S'occuper des plantes de ma mère : un rituel pour me préparer à une vie sans elle

À l'été 1990, alors que j'avais 8 ans, ma famille de cinq personnes a emménagé dans notre nouvelle maison. Ma mère et mon père l'avaient conçue selon leurs besoins et intérêts spécifiques : comptoirs surélevés adaptés à leur grande taille, étagères intégrées pour leurs centaines de livres, et une vaste véranda lumineuse pour les plantes que mon père, passionné de jardinage, prévoyait de cultiver. Quelques mois plus tard, mon père est décédé subitement d'une crise cardiaque au volant d'un chariot élévateur sur son lieu de travail. Il avait 39 ans.

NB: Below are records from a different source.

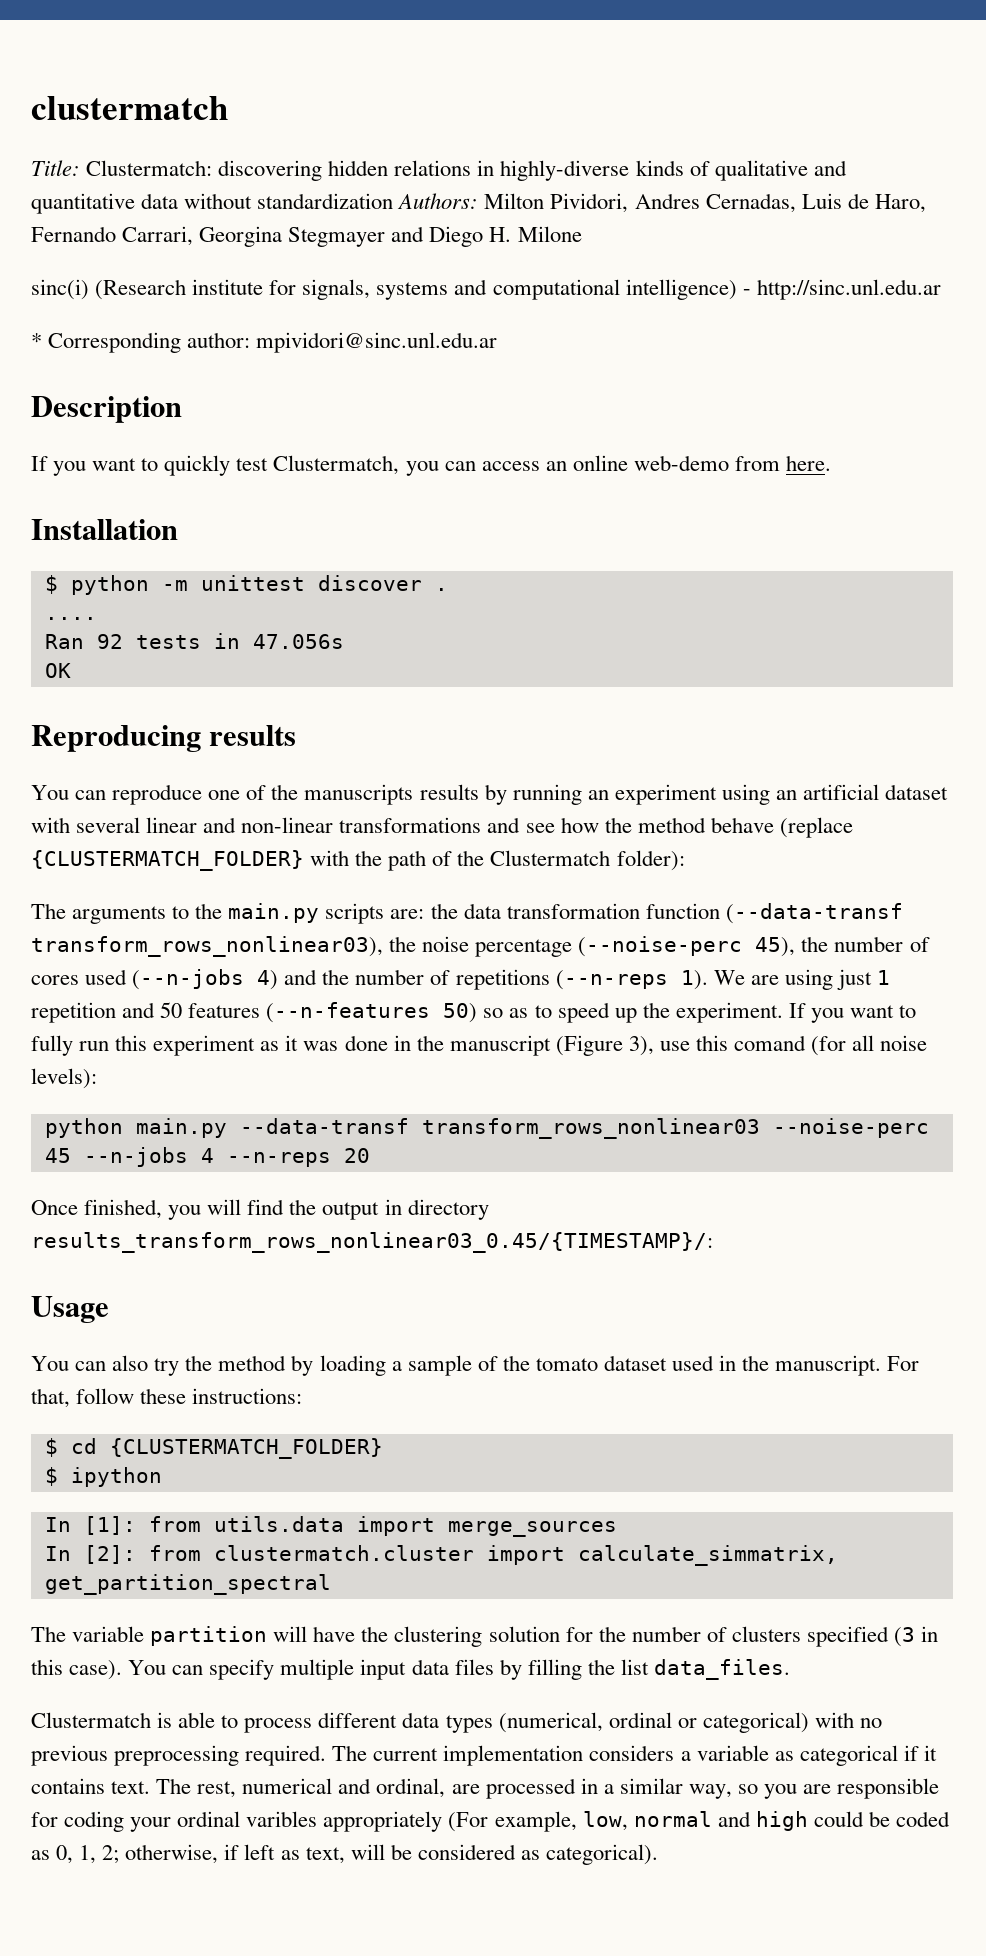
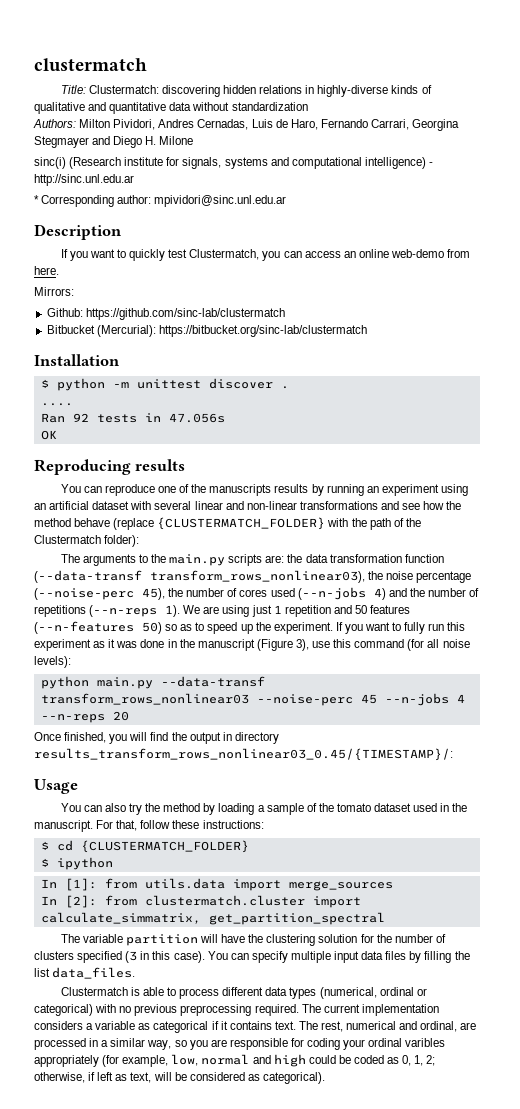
(394, 201) none -> (308, 106) //
(832, 463) none -> [34,287,74,296] [46,308,285,320] [46,325,367,337] // Mirrors: // Github: https://github.com/sinc-lab/clustermatch // Bitbucket (Mercurial): https://bitbucket.org/sinc-lab/clustermatch
[734,1035,807,1051] comand -> [354,639,405,648] command
[448,1812,489,1832] (For -> [102,1055,120,1067] (for

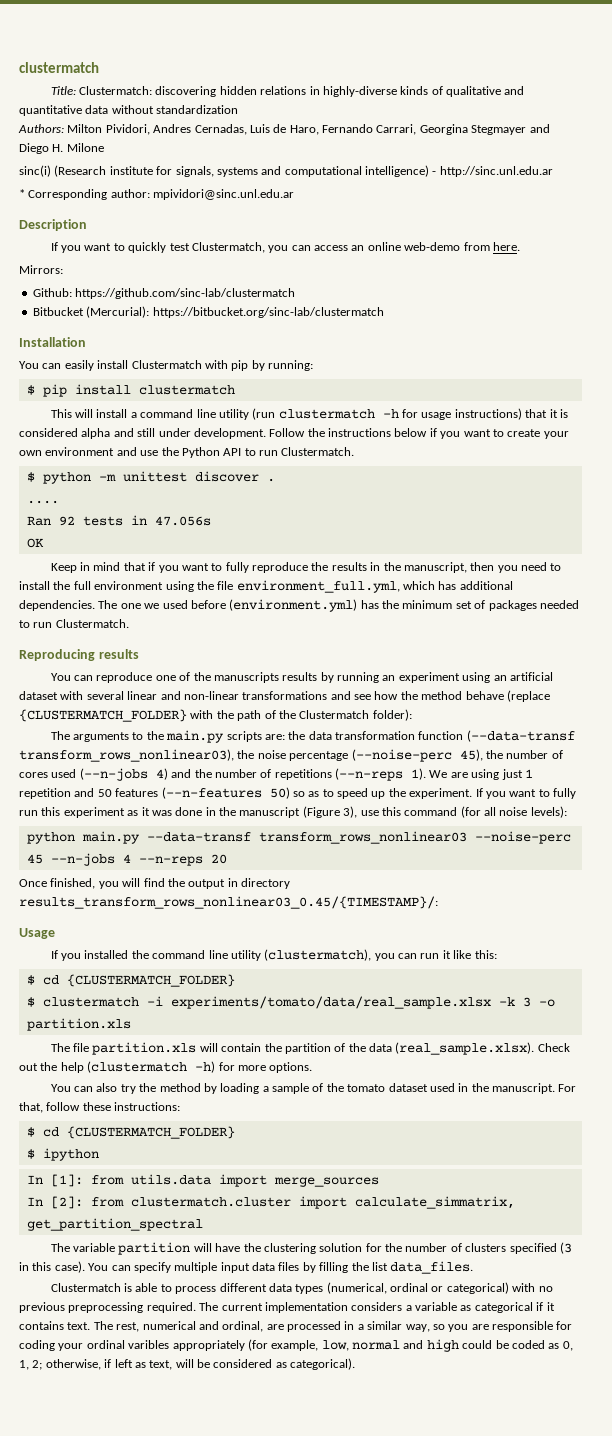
(120, 360) none -> [19,360,313,371] [26,384,235,397] [50,408,568,420] [19,428,569,439] [19,447,355,458] // You can easily install Clustermatch with pip by running: // $ pip install clustermatch // This will install a command line utility (run clustermatch -h for usage instructions) that it is considered alpha and still under development. Follow the instructions below if you want to create your own environment and use the Python API to run Clustermatch.
(57, 435) none -> [50,562,562,573] [19,580,513,593] [19,599,579,612] [19,619,129,628] // Keep in mind that if you want to fully reproduce the results in the manuscript, then you need to install the full environment using the file environment_full.yml, which has additional dependencies. The one we used before (environment.yml) has the minimum set of packages needed to run Clustermatch.
(78, 786) none -> [50,949,497,961] [26,974,235,987] [26,996,555,1009] [26,1018,131,1031] [50,1042,570,1055] [19,1061,313,1073] // If you installed the command line utility (clustermatch), you can run it like this: // $ cd {CLUSTERMATCH_FOLDER} // $ clustermatch -i experiments/tomato/data/real_sample.xlsx -k 3 -o partition.xls // The file partition.xls will contain the partition of the data (real_sample.xlsx). Check out the help (clustermatch -h) for more options.

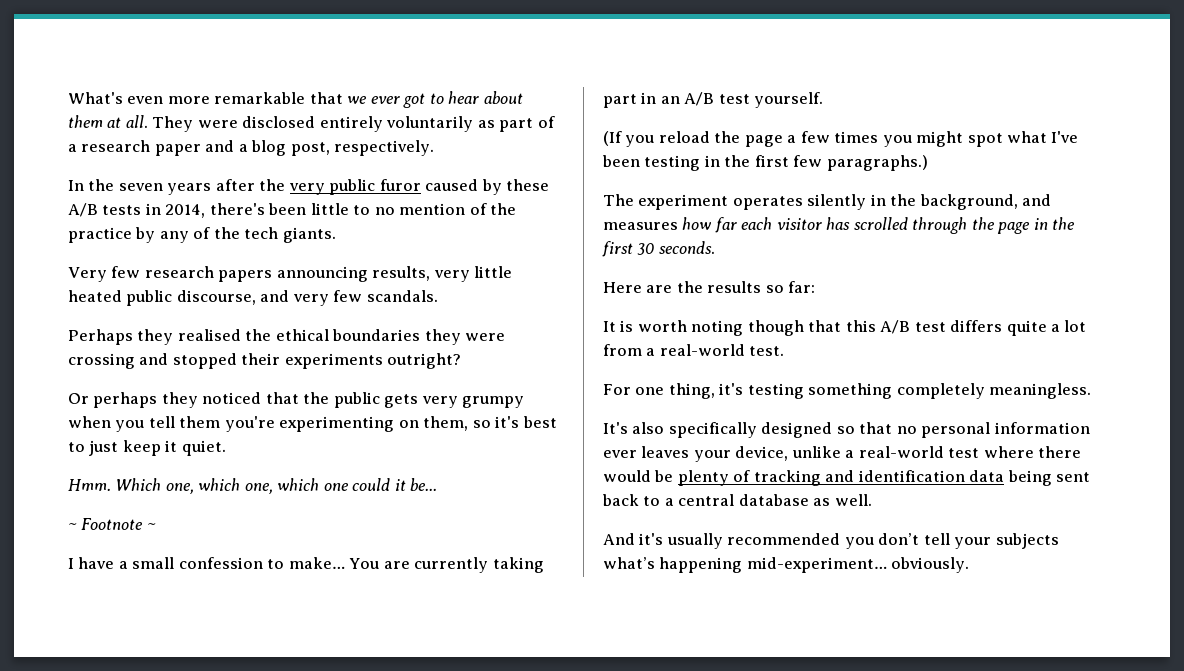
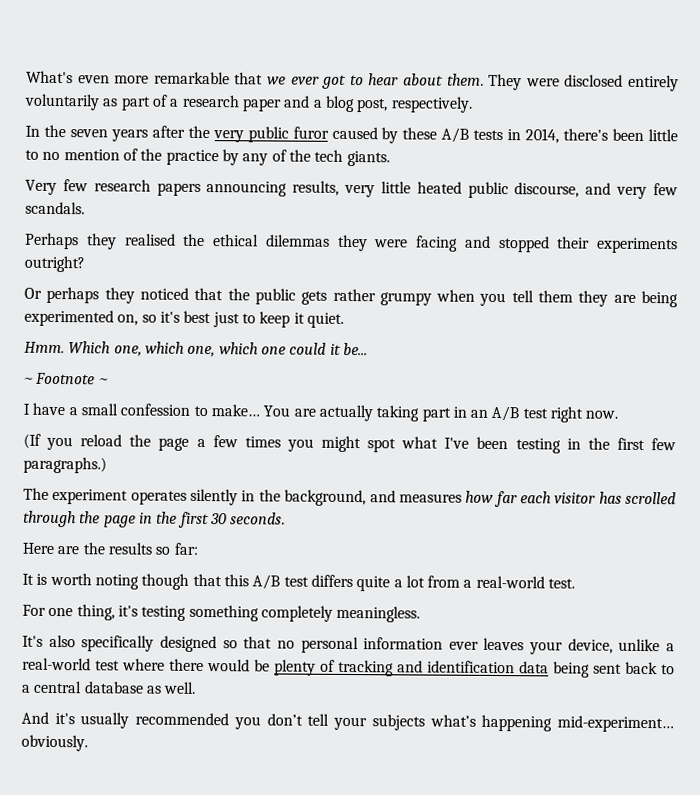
[68,115,148,128] them at all. -> [446,73,484,86] them.
[332,329,421,341] boundaries -> [265,234,330,247] dilemmas
[68,353,135,369] crossing -> [415,235,458,252] facing
[421,396,458,408] very -> [332,288,376,302] rather
[224,416,469,432] you're experimenting on them, -> [578,290,678,308] [24,309,139,327] they are being experimented on,
[68,440,119,456] to just -> [212,312,256,328] just to
[414,557,489,573] currently -> [318,404,373,422] actually
[754,92,824,108] yourself. -> [550,406,619,423] right now.

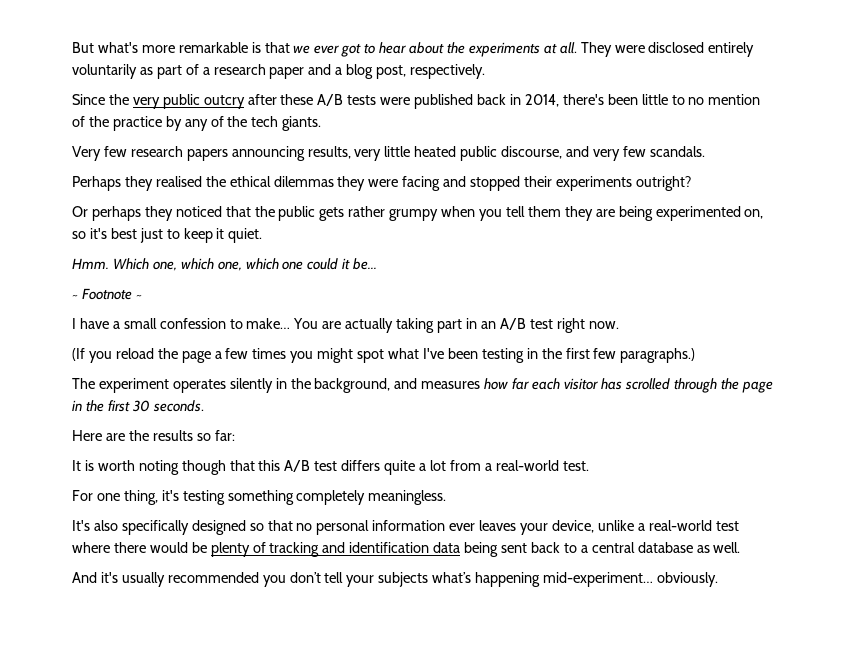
[26,70,110,84] What's even -> [72,42,138,53] But what's
(230, 78) none -> [251,42,261,53] is
[446,73,484,86] them. -> [446,42,577,57] the experiments at all.
[25,124,504,144] In the seven years after the very public furor caused by these A/B tests -> [72,94,507,109] Since the very public outcry after these A/B tests were published back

Ma mère, qui n'avait pas vraiment la main verte au départ, a rempli la véranda de plantes d'intérieur tolérantes à la faible luminosité, comme les fougères qui souffraient malgré tout. Au fil des ans, elle a expérimenté avec des plantes faciles d'entretien et dépolluantes, telles que les chlorophytes (plantes araignées) et les lianes suspendues au support à pain ou à la chaise haute de la cuisine. Sans cours formels de jardinage, mais par essais-erreurs et lectures d'articles dans les magazines féminins emblématiques des années 1990, elle s'est améliorée.

Elle n'a jamais dit explicitement vouloir honorer la mémoire de mon père en devenant meilleure jardinière, mais je sais qu'elle imaginait ce qu'il aurait cultivé dans cette véranda, conçue pour lui. Garder des plantes en vie dans cette pièce lui procurait une joie profonde.

Il y a une dizaine d'années, quand les premiers symptômes de la maladie de Parkinson sont apparus, elle a continué à jardiner. Elle taillait les arbres extérieurs, plantait des bulbes et entretenait les plantes d'intérieur. Privée progressivement d'activités qu'elle adorait, comme chanter ou jouer du piano (elle et mon père, tous deux musiciens, s'étaient rencontrés à l'école de musique), le jardinage lui offrait un sentiment de fierté et de gratitude.

S occuper des plantes de ma mère : un rituel pour me préparer à une vie sans elle

À mon tour de développer un pouce vert

L'année dernière, après une série de chutes ayant conduit ma mère en rééducation pendant un mois, personne n'était là pour s'occuper de ses plantes, qui ont commencé à dépérir. Ma sœur, sa famille et moi avons emménagé pour l'aider à son retour. Nous avons progressivement ressuscité ses plantes.

Entre les soins à notre mère, l'éducation des enfants et nos emplois à temps plein, même les plantes d'entretien facile manquent parfois d'attention. Je cours souvent de la maison au patio et au porche pour arroser, tailler, rempoter ou ajouter de la terre quand les racines affleurent. Les énormes fougères de ma mère – désormais dans un coin ombragé adapté – perdent leurs feuilles, laissant des tas de débris bruns à nettoyer, en plus des 15 autres tâches quotidiennes.

Parfois, je déteste ces plantes. D'autres fois, je me souviens pourquoi je m'en occupe. Ma mère les adore, mais elle y accède rarement. Pour moi, elles sont une source future de réconfort. Les entretenir, c'est nourrir sa mémoire vivante. Conscient de la dégradation rapide de sa santé ces deux dernières années, je sais qu'elle pourrait nous quitter bientôt. En les nourrissant, j'espère créer un lien durable avec elle, bien après son départ. Peut-être cesserai-je bientôt de maudire les fougères.